No que toca à natureza jurídica da Lei, a doutrina se inclina para uma vertente híbrida. Sabe-se de sua natureza material, uma vez que os crimes comuns passam a ser tratados como crimes militares por extensão ou por equiparação. Isso porque, como dispõe o art. 124 da Constituição Federal, à Justiça Militar apenas compete o julgamento dos “crimes militares”, assim definidos em lei.

No entanto, essa alteração de natureza jurídica traz uma importante repercussão processual, porque dispõe sobre competência. Dessa forma, tem vigência imediata, inclusive para fatos praticados antes de sua entrada em vigor, desde que não prejudique o réu.  Decisões do Superior Tribunal de Justiça remeteram processos criminais que tramitavam em varas federais para a Justiça Militar da União, cujos fatos delituosos ocorreram em data anterior à promulgação dessa lei.

Conclui-se, portanto, que o alargamento da competência da JMU, assim como o retorno de sua competência para processar e julgar o integrante das Forças Armadas, autor de crime doloso contra a vida de civil, constitui indispensável fator de segurança jurídica aos oficiais e às praças empenhados em missões das mais diversas fora do quartel, sejam elas Operações GLO ou ações subsidiárias.

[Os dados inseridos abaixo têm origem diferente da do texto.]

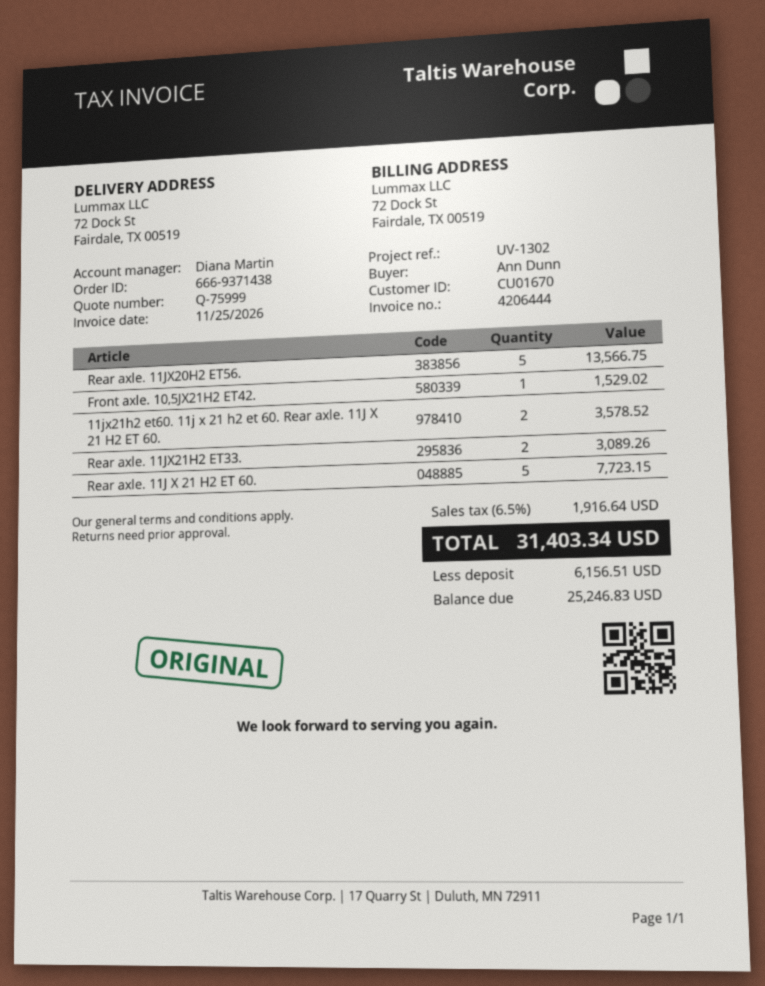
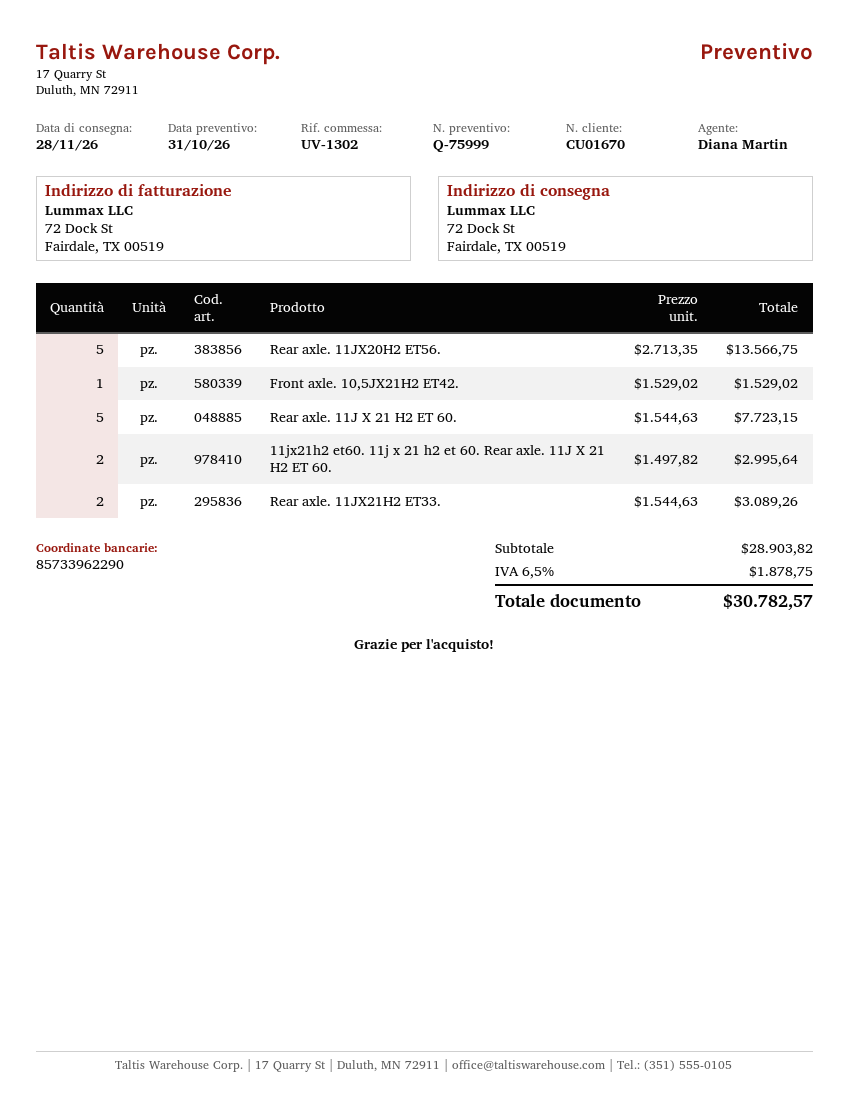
11jx21h2 et60. 11j x 21 h2 et 60. Rear axle. 11J X 21 H2 ET 60.: 2 for 3578.52 -> 2 for 2995.64
tax: 6.5% = 1916.64 -> 6.5% = 1878.75
total: 31403.34 -> 30782.57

Ao meu ver, constituirá fator de combate à impunidade, rapidez na apuração e no julgamento de fatos a envolver militares e civis, com reflexos positivos à hierarquia e disciplina.

Amplamente noticiados na imprensa, os fatos ocorridos no Morro da Providência, em 14.6.2008, quando um Oficial subalterno do Exército descumpriu ordem superior e liberou três jovens em área de facção rival, o que os levou a óbito. Passados dez anos, o processo que tramita em uma vara federal do Rio de Janeiro ainda não foi concluído. O julgamento do crime militar de recusa de obediência (art. 163 do CPM) foi sancionado pela Justiça Militar e teve o trânsito em julgado no STM em maio de 2011.

Segurança jurídica ou princípio da confiança ou da proteção legítima, conceito extraído do Direito Constitucional, condição inerente ao Estado Democrático de Direito, é tornar claríssimas as “regras do jogo”, o arcabouço das leis do país a que está submetido o cidadão.

No caso, o servidor militar em operações ou empenhado em atividade no âmbito criminal responderá perante a JM, preservando-se a celeridade do processo e julgamento, além de serem observados os princípios de hierarquia e disciplina.

A estrutura da Justiça Militar apresenta-se perfeitamente apta para cumprir sua destinação constitucional: processar e julgar os crimes de sua competência, com rapidez, especialização e imparcialidade. A nova lei consolida, no aspecto penal, a segurança jurídica que o país deve atribuir aos membros das Instituições Militares nacionais – Forças Armadas e Corporações estaduais.

Nota____________________________

1 ANTUNES, José Ricardo da Costa Silva. “Compilação da Legislação Penal Militar Portuguesa – Desde 1446 até 30 de junho de 1895”. Lisboa, Imprensa Nacional. 1895. P. 10.